AlphaForge
Challenge
Systematic equity strategies promise data-driven alpha, but the gap between a backtested signal and a trustworthy trading system is vast. Most quantitative backtests suffer from overfitting, survivorship bias, and unrealistic execution cost assumptions — producing impressive historical returns that evaporate in live trading.
Solution
Designed and built a production-grade Python system from a formal specification, implementing a 9-stage pipeline: universe selection across 5 global equity regions (~900 stocks), point-in-time data ingestion, feature engineering with Harvey-Liu-Zhu selection gates (t > 3.5), target construction, 5 ML models stacked via Ridge meta-learner, CVXPY portfolio optimization with Black-Litterman views and Ledoit-Wolf covariance shrinkage, multi-layered risk management with 6 concurrent monitors, and walk-forward validation with quarterly expanding windows and 2-quarter purge gaps. Four anti-overfitting gates — Deflated Sharpe Ratio, Probability of Backtest Overfitting (CSCV), adversarial validation, and complexity budgeting — ensure reported performance reflects genuine statistical edge.
Result
Walk-forward backtesting across quarterly expanding windows produced a Sharpe ratio of 1.54 with maximum drawdown of -2.3% through COVID-2020. The high Sharpe reflects extremely low portfolio volatility from factor-neutral construction and institutional risk management. All quality gates (Deflated Sharpe Ratio, adversarial validation, factor exposure, sub-period stability) passed. Every data access is strictly point-in-time with publication-lag registries per region, eliminating look-ahead and survivorship bias by construction. Covers US, EU, UK, Hong Kong, and Swiss markets with realistic Almgren-Chriss transaction cost modeling, conformal prediction position sizing, and Half-Kelly risk budgeting.
Key Highlights
Spec-First Engineering at Scale
Complete formal specification defining every pipeline stage, risk constraint, and validation gate before a single line of code — every architectural decision traces back to a formal requirement.
5-Model ML Ensemble
XGBoost, LightGBM, CatBoost, LightGBM-LambdaRank, Ridge stacked via Ridge meta-learner retrained quarterly on expanding out-of-sample predictions.
Anti-Overfitting Gates
Deflated Sharpe Ratio, Probability of Backtest Overfitting via CSCV, adversarial validation (AUC < 0.60), and complexity budget (incremental IC ≥ 0.005 on locked holdout).

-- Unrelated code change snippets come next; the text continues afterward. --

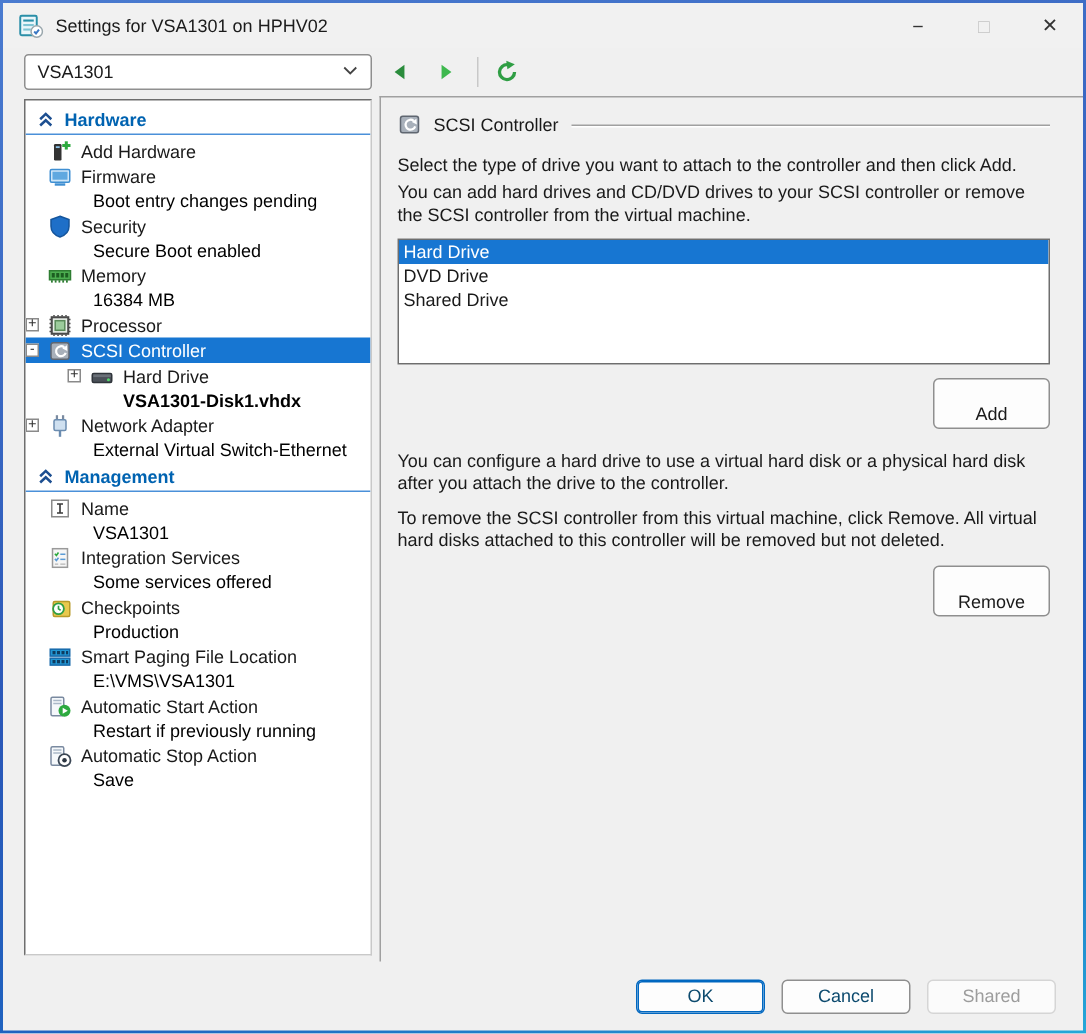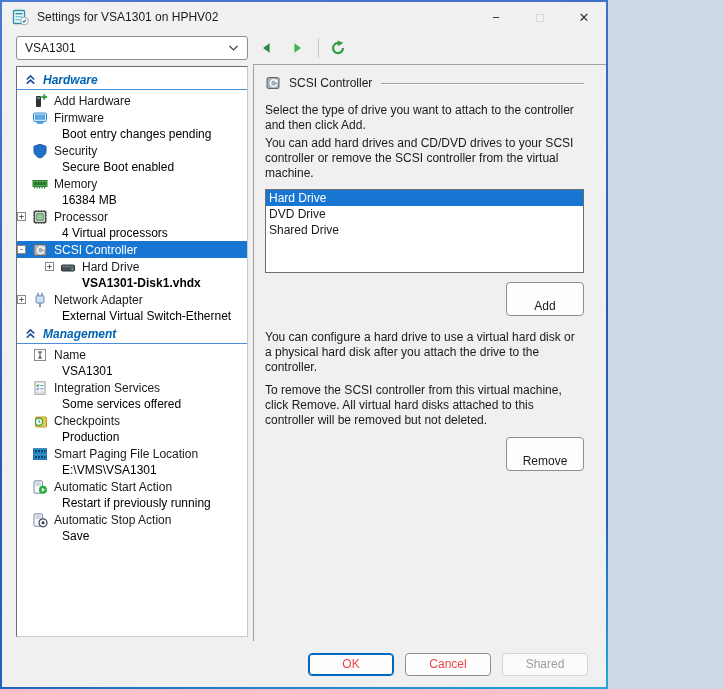"Settings for VSA1301 on HPHV02" .frame { width: 608px -> 724px }
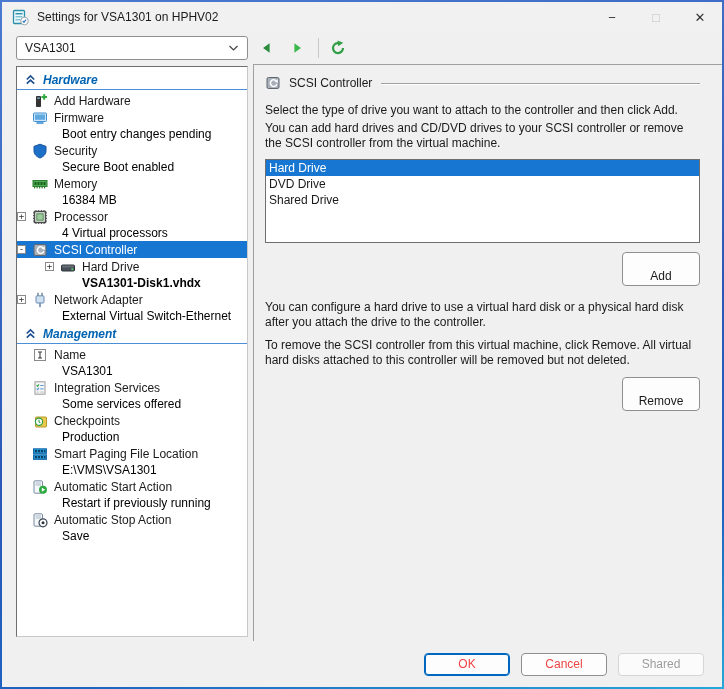"Hardware" .tsection { font-style: italic -> none }
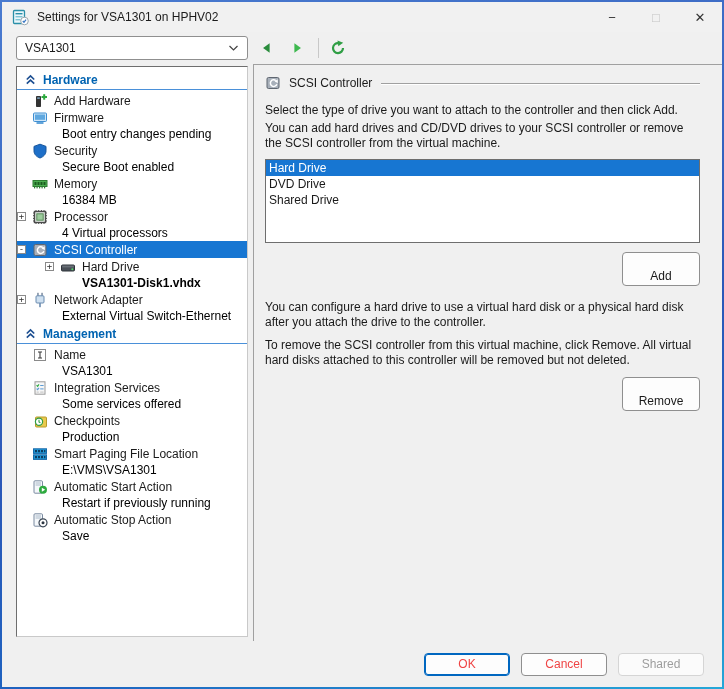"4 Virtual processors" div.tsub { html: <div>4 Virtual processors</div> -> none }
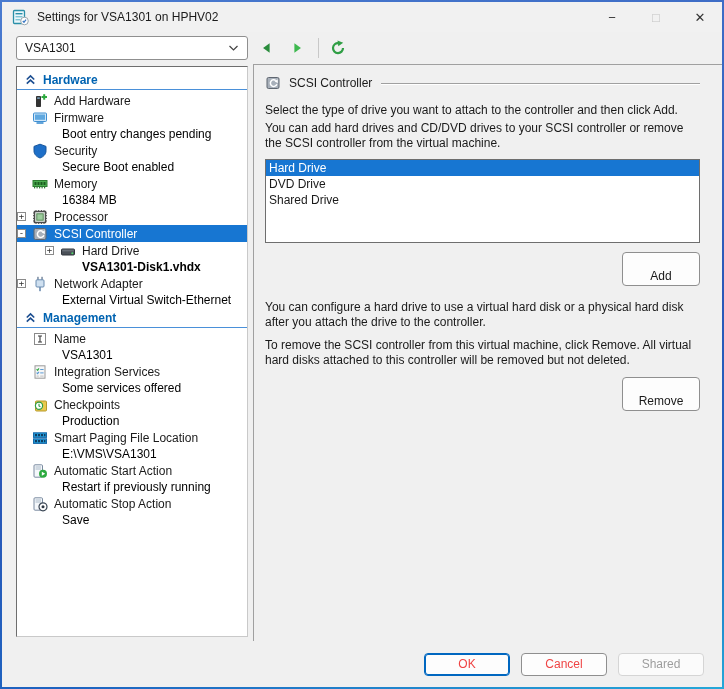"OK" .fbtn { color: #ef4444 -> #0c4a6e }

Institutional Portfolio Construction
CVXPY optimization (Clarabel → SCS fallback), Black-Litterman views, hybrid covariance (FF5 + PCA + IEWMA), Ledoit-Wolf shrinkage, Half-Kelly sizing with conformal prediction intervals.
Global Multi-Region Coverage
5 regions (US, EU, UK, Hong Kong, SIX) with ~900 stocks. Per-region publication lag registries, exchange calendars, and regulatory constraints.
Real-Time Risk Monitoring
6 concurrent monitors: turbulence, absorption ratio, crowding, SNB intervention, correlation regime, and short-selling. Almgren-Chriss square-root impact cost model.
Walk-Forward Validation
Quarterly expanding windows, 2-quarter purge gap, HLZ multiple testing (t > 3.5), triple data split (40/45/15), bootstrap stability ≥ 0.90.